|Directed by:||Joel Schumacher|
|Written by:||Larry Cohen|
|Starring:||Colin Farrell, Kiefer Sutherland, Forest Whitaker, Radha Mitchell, Katie Holmes|
|Released:||May 22, 2003|
A great idea in theory but poor execution in practice. I heard about Larry Cohen’s script many years ago and the idea sounded fascinating – a thriller set entirely within a phone booth where a guy cannot leave or he’ll be killed. Given there’s only one location, there was a lot of early debating as to whether the audience’s attention could be held. Several directors and several actors were drawn to the difficult project but the final contract was signed by director Joel Schumacher (Falling Down) and actor Colin Farrell (Minority Report). The two had worked previously together on the brilliant, but seldom seen flick, Tigerland.
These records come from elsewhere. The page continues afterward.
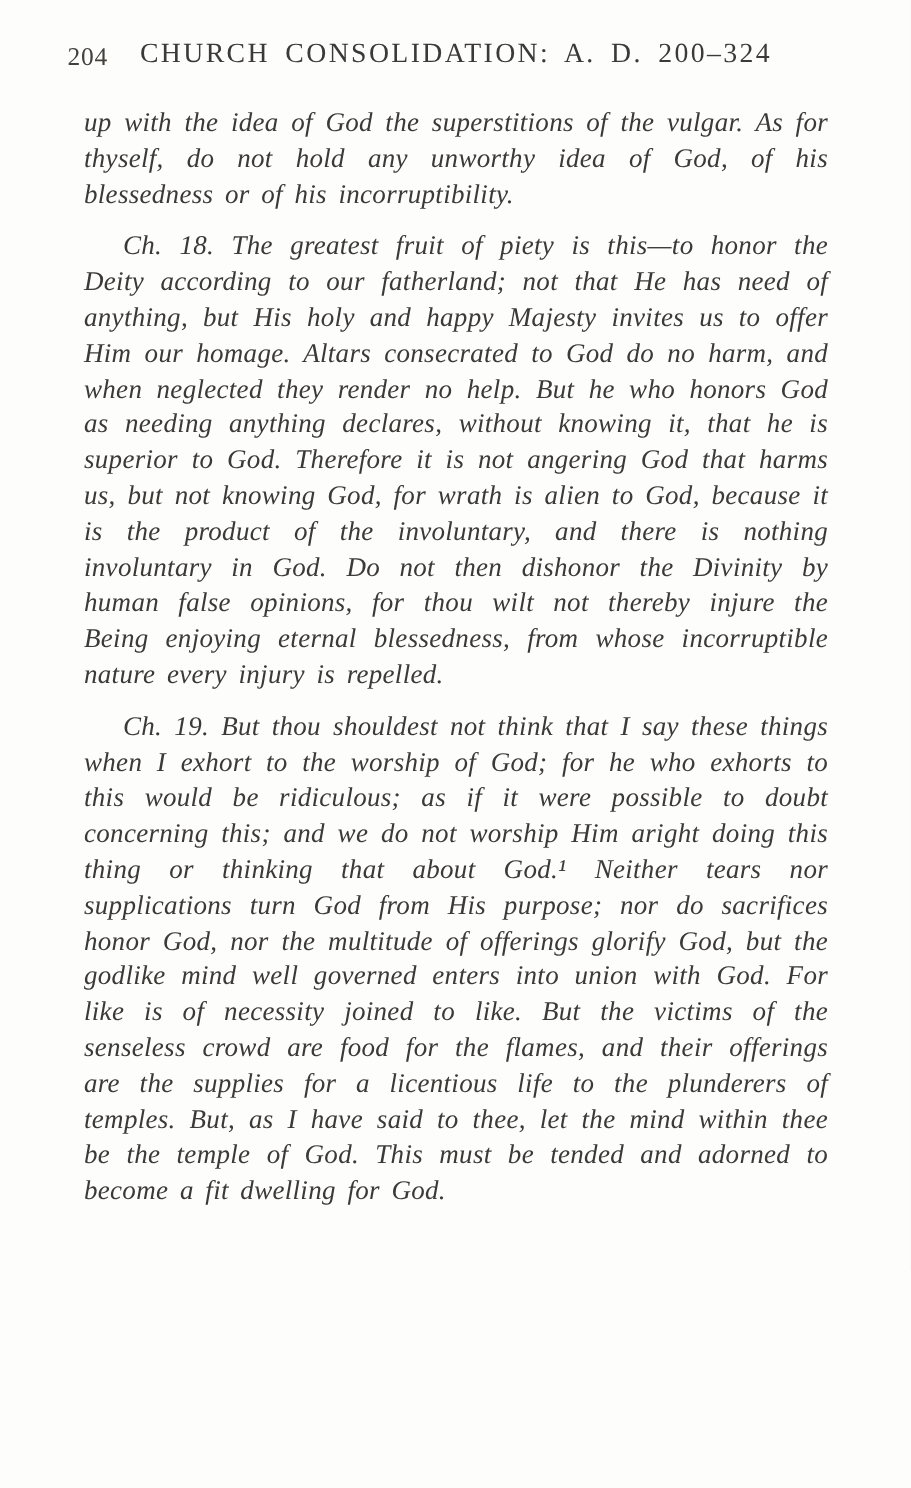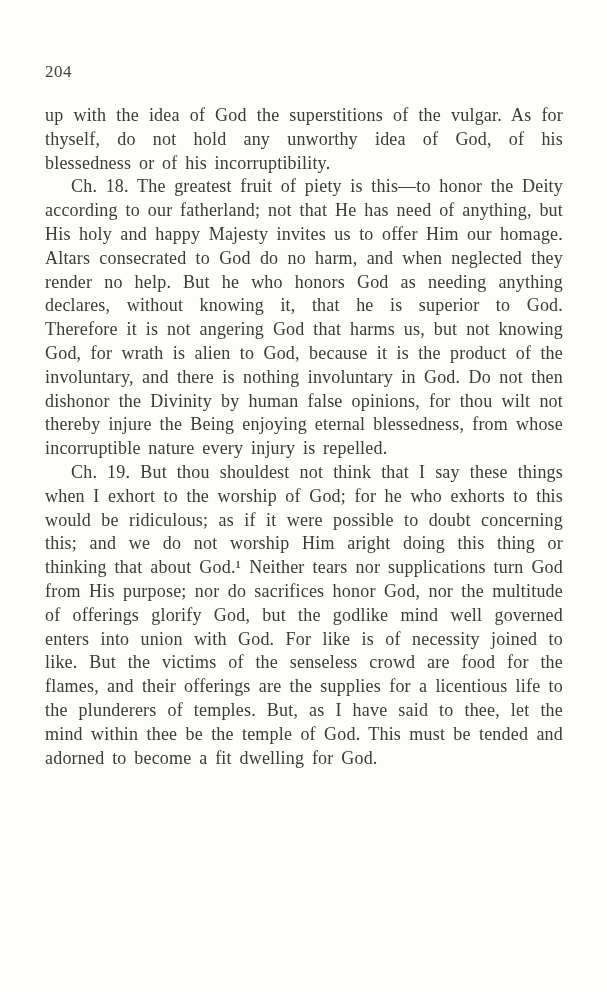--- a/index.html
+++ b/index.html
@@ -9,21 +9,21 @@
   }
   .page {
     position: relative;
     width: 607px;
     height: 992px;
     margin: 0 auto;
     background: #fdfdfb;
     color: #3c3a36;
     font-family: "Liberation Serif", "DejaVu Serif", serif;
     box-sizing: border-box;
-    padding: 60px 44px 0 45px;
+    padding: 26px 44px 0 45px;
     overflow: hidden;
   }
   .page-header {
     position: relative;
     height: 26px;
     margin-bottom: 18px;
   }
   .page-number {
     position: absolute;
     left: 0;
@@ -42,21 +42,22 @@
     white-space: nowrap;
   }
   .body-text {
     font-size: 18px;
     line-height: 23.8px;
     text-align: justify;
     word-spacing: 0.17em;
     letter-spacing: 0.2px;
   }
   .para {
-    margin: 0;
+    margin: 11px;
+    font-style: italic;
   }
   .para.indent {
     text-indent: 26px;
   }
   .footnote {
     margin-top: 21px;
     font-size: 14.5px;
     line-height: 19.5px;
     text-align: justify;
     word-spacing: 0.22em;
@@ -74,20 +75,21 @@
     font-style: italic;
   }
 </style>
 </head>
 <body>
 
 <div class="page">
 
   <header class="page-header">
     <span class="page-number">204</span>
+    <span class="running-title">CHURCH CONSOLIDATION: A. D. 200–324</span>
   </header>
 
   <main class="body-text">
     <p class="para no-indent">up with the idea of God the superstitions of the vulgar. As for thyself, do not hold any unworthy idea of God, of his blessedness or of his incorruptibility.</p>
     <p class="para indent">Ch. 18. The greatest fruit of piety is this—to honor the Deity according to our fatherland; not that He has need of anything, but His holy and happy Majesty invites us to offer Him our homage. Altars consecrated to God do no harm, and when neglected they render no help. But he who honors God as needing anything declares, without knowing it, that he is superior to God. Therefore it is not angering God that harms us, but not knowing God, for wrath is alien to God, because it is the product of the involuntary, and there is nothing involuntary in God. Do not then dishonor the Divinity by human false opinions, for thou wilt not thereby injure the Being enjoying eternal blessedness, from whose incorruptible nature every injury is repelled.</p>
     <p class="para indent">Ch. 19. But thou shouldest not think that I say these things when I exhort to the worship of God; for he who exhorts to this would be ridiculous; as if it were possible to doubt concerning this; and we do not worship Him aright doing this thing or thinking that about God.¹ Neither tears nor supplications turn God from His purpose; nor do sacrifices honor God, nor the multitude of offerings glorify God, but the godlike mind well governed enters into union with God. For like is of necessity joined to like. But the victims of the senseless crowd are food for the flames, and their offerings are the supplies for a licentious life to the plunderers of temples. But, as I have said to thee, let the mind within thee be the temple of God. This must be tended and adorned to become a fit dwelling for God.</p>
   </main>
 
 
 </div>

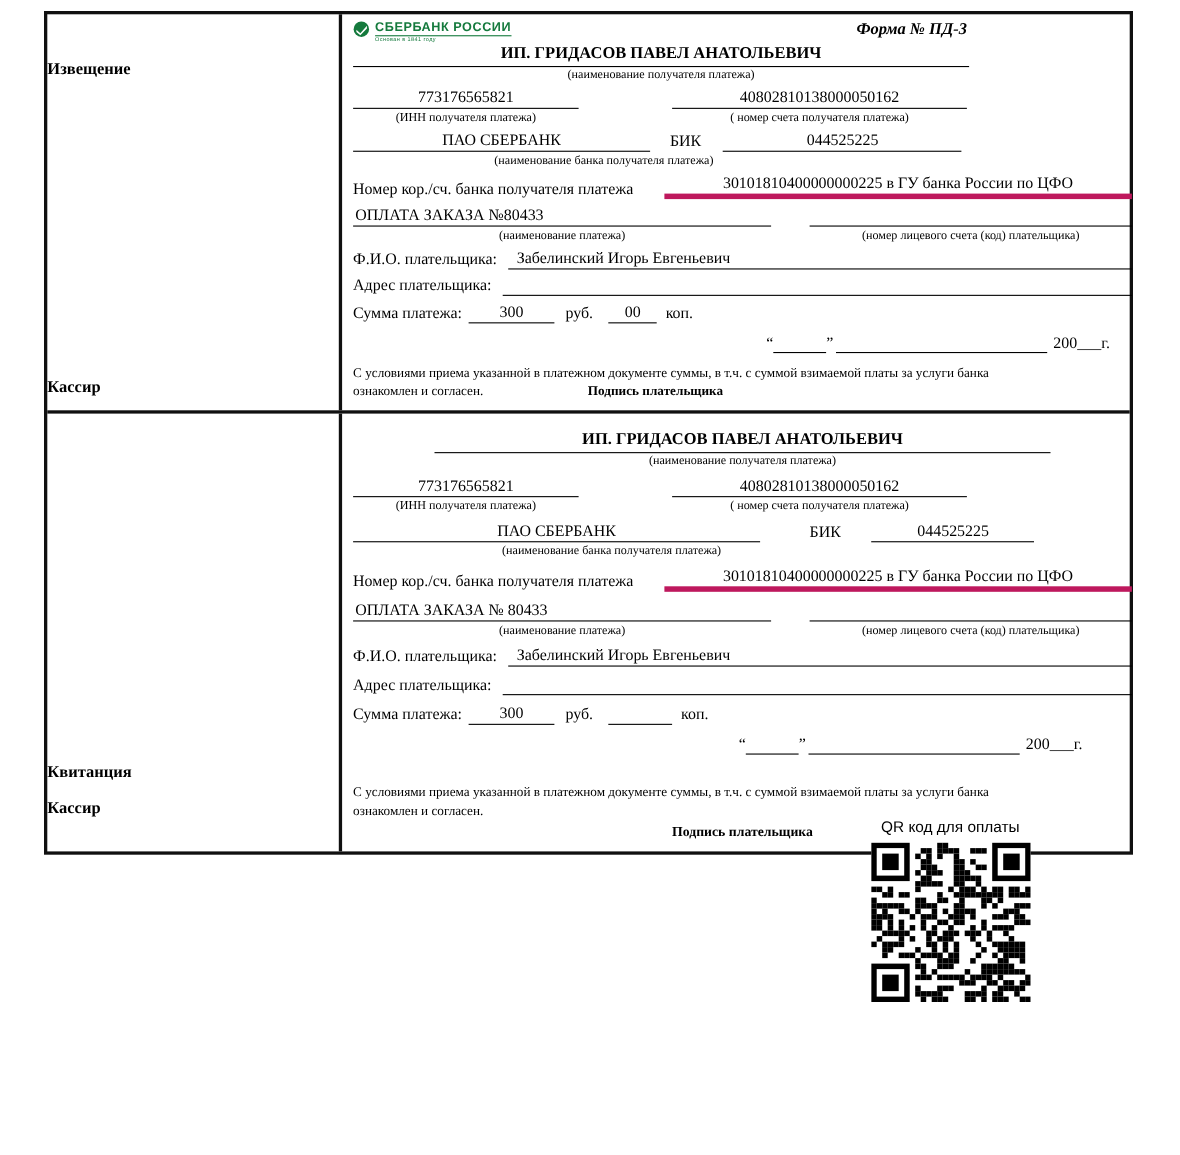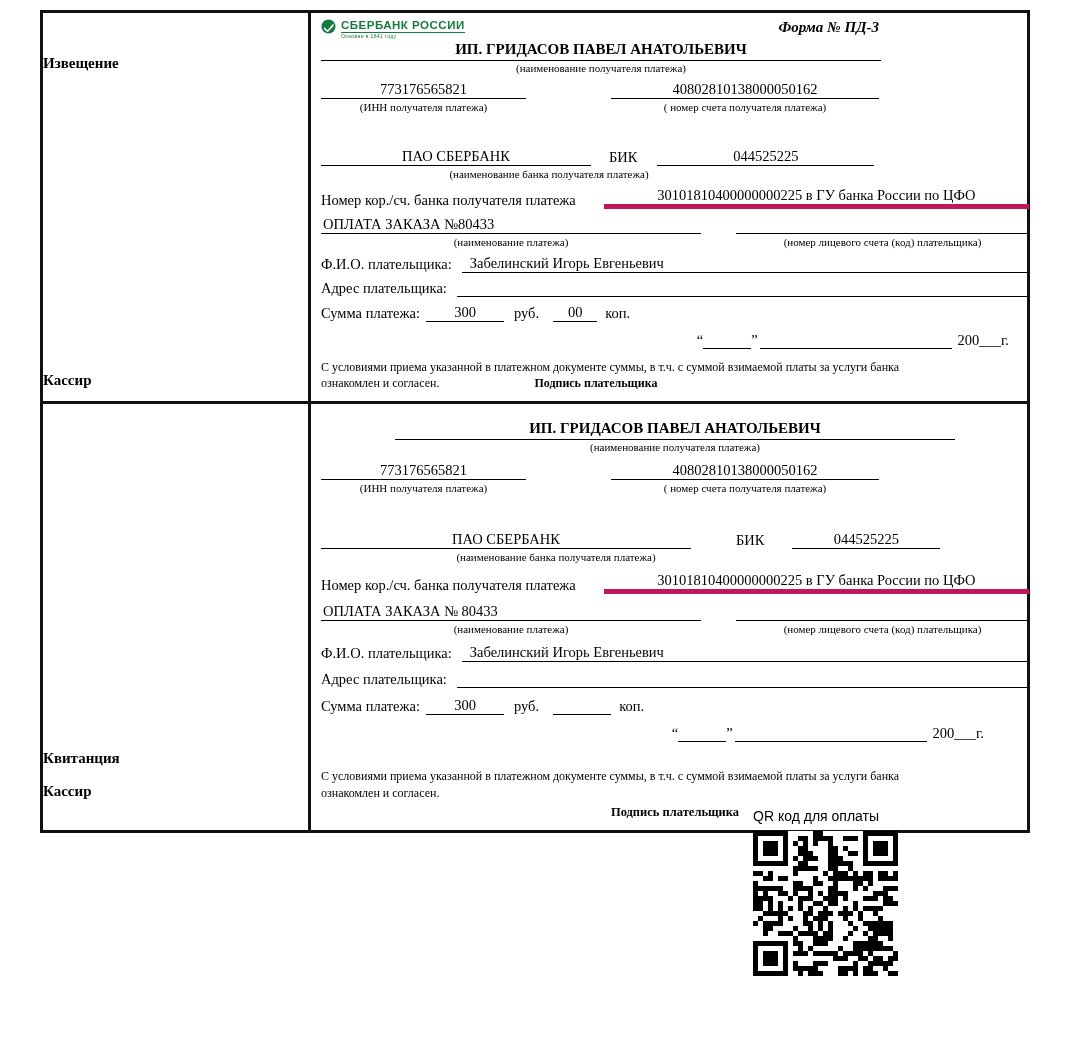--- a/index.html
+++ b/index.html
@@ -33,21 +33,21 @@
   .ul { display:inline-block; border-bottom:1px solid #000; text-align:center; vertical-align:bottom; min-height:18px; }
   .row { display:flex; align-items:flex-end; margin-top:7px; }
   .sec-receipt .row { margin-top:9px; }
   .cap-row { display:flex; margin-top:1px; }
 
   .inn-ul { width:205px; }
   .acct-ul { width:268px; margin-left:85px; }
   .inn-cap { width:205px; }
   .acct-cap { width:268px; margin-left:85px; }
 
-  .bank-ul { width:270px;margin-top:28px; }
+  .bank-ul { width:270px; }
   .bik-lbl { margin-left:18px; }
   .bik-ul { width:217px; margin-left:20px; }
   .sec-receipt .bank-ul { width:370px; }
   .sec-receipt .bik-lbl { margin-left:45px; }
   .sec-receipt .bik-ul { width:148px; margin-left:28px; }
   .bank-cap { width:300px; margin-left:78px; }
   .sec-receipt .bank-cap { margin-left:85px; }
 
   .corr-row .corr-val { flex:1; border-bottom:5px solid #be185d; margin-left:28px; text-align:center; }
 
@@ -69,21 +69,21 @@
   .d-blank1 { width:48px; }
   .d-blank2 { width:192px; margin-left:2px; }
   .d-year { margin-left:6px; }
 
   .agree { font-size:12px; margin-top:10px; line-height:1.35; }
   .sec-receipt .agree { margin-top:26px; }
   .agree-line2 { display:flex; }
   .sig-inline { font-weight:bold; margin-left:95px; }
   .sig-line { text-align:center; font-weight:bold; font-size:12.5px; margin-top:4px; }
 
-  .qr-wrap { position:absolute; left:753px; top:808px; width:222px; text-align:left; }
+  .qr-wrap { position:absolute; left:753px; top:743px; width:222px; text-align:center; }
   .qr-caption { font-family:"Liberation Sans", sans-serif; font-size:14px; margin-bottom:7px; }
   #qr-svg { display:inline-block; }
 </style>
 </head>
 <body>
 
 <div class="form">
 
   <section class="half sec-notice">
     <div class="side">

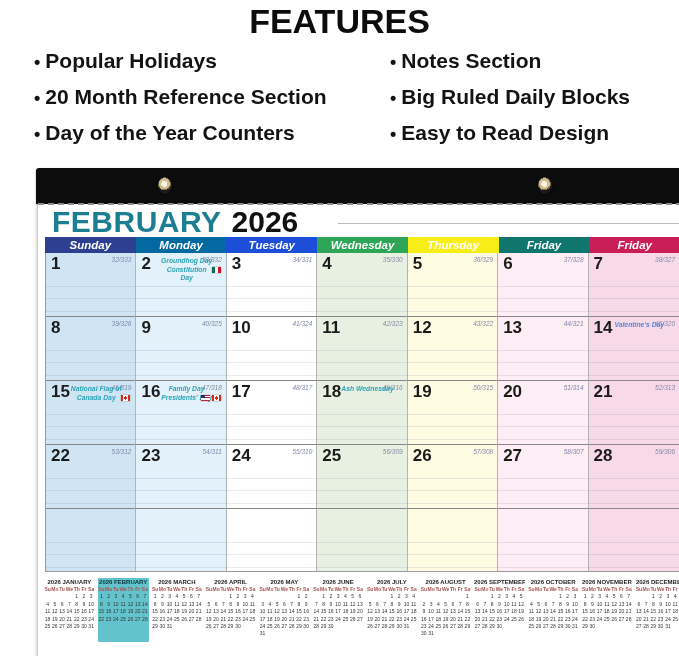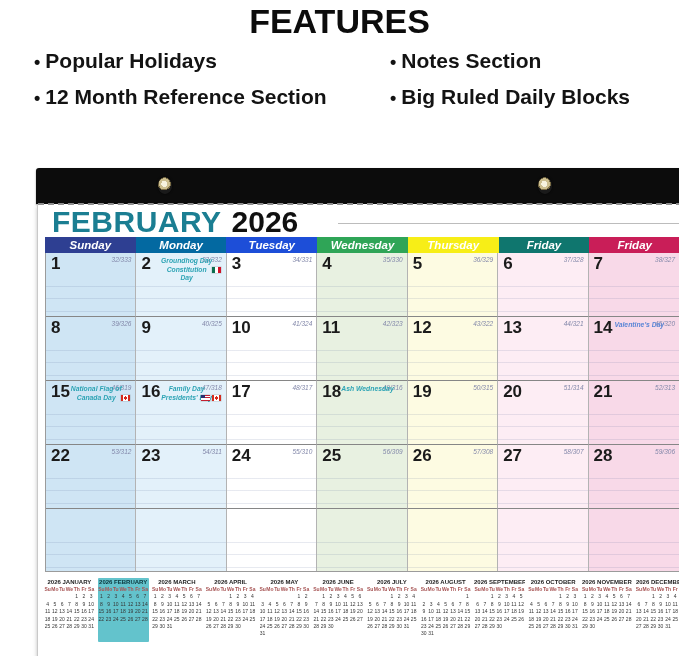--- a/index.html
+++ b/index.html
@@ -70,25 +70,27 @@
     border-bottom:92px solid #040404;border-right:164px solid transparent;}
   .corner-r{position:absolute;right:0;bottom:-8px;width:0;height:0;z-index:5;
     border-bottom:96px solid #040404;border-left:168px solid transparent;}
 </style>
 </head>
 <body>
 
 <div class="features-title">FEATURES</div>
 <ul class="feat-col left">
   <li class="feat-item">Popular Holidays</li>
-  <li class="feat-item">12 Month Reference Section</li>
+  <li class="feat-item">20 Month Reference Section</li>
+  <li class="feat-item">Day of the Year Counters</li>
 </ul>
 <ul class="feat-col right">
   <li class="feat-item">Notes Section</li>
   <li class="feat-item">Big Ruled Daily Blocks</li>
+  <li class="feat-item">Easy to Read Design</li>
 </ul>
 
 <div class="photo">
   <div class="binding">
     <div class="grommet g1"></div>
     <div class="grommet g2"></div>
   </div>
   <div class="page">
     <div class="perforation"></div>
     <div class="cal-title">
Stu Shepard (Farrell) is a publicist with an attitude. His clothing, his demeanour and his arrogance all give the appearance of success but it turns out that someone thinks Stu is a pretty shitty guy. He gives false hope to his clients, he lies to his friends, he doesn’t pay his assistant, and there’s more. Despite being happily married to Kelly (Mitchell), he has developed a crush on a client, Pamela (Holmes). Each day, he calls Pamela from a phone booth on West 53rd street so that his wife won’t see the number on his mobile phone bill.
As he finishes his latest conversation with Pamela and hangs up the phone, it begins ringing. Stu picks it up and finds a creepy male voice at the other end. To make sure he has Stu’s attention, the unknown caller reels off details of Stu’s life and details of his calls with Pamela. Stu understands the danger he is in when the caller says he has a rifle aimed at the phone booth and just to show he isn’t kidding around, he kills an innocent bystander. There’s no choice but to stay on the line to see what the demands are.
With a dead man on the street, the police arrive and suspect Stu is the killer. With the phone booth surrounded, they ask Stu to give himself up but the voice on the other end has more plans in store. Stu must not leave the booth and must not say anything about their conversation or else he will die. With two different enemies now pointing guns at him, it seems there’s no hope for Stu but to listen to the caller’s demands…
The most ironic piece of trivia here is that writer Larry Cohen pitched the idea of a film set in a phone booth to Alfred Hitchcock in the 1960s. Apparently, Hitchcock loved the idea but they could not think of a reason to keep the film confined to the booth. Cohen’s idea of the sniper came to him only a few years ago and he penned the script within a month. The irony lies in that fact that Hitchcock was right – this cannot work as a film. Cohen’s screenplay is terribly weak and the sequence of events and mind reading attributes given to the characters are too hard to believe. Far-fetched is an understatement.
Further proof of the film’s limitation is found in its length. Including both the opening and closing credits, you’re going to find only 81 minutes of viewing time. If you take out the obvious padding, you’d be lucky to find an hour’s worth of entertainment. So much time is wasted in the booth where all Stu need do is asking “what do I have to do to get out of this situation?”
Colin Farrell is the only performance worth reviewing and he’s admirable without being exceptional. Those hoping to see Katie Holmes and Australian Radha Mitchell should save themselves for the video release as they’re seldom seen. If you’re trying to figure it out, Keifer Sutherland provides the voice of the sniper but I’m not sure if the strange echo to his voice is necessary.
Filmed in just 12 days, Phone Booth needed more substance before being green lighted. Should you be invited by a friend to see it, the first and best choice should be to just hang up.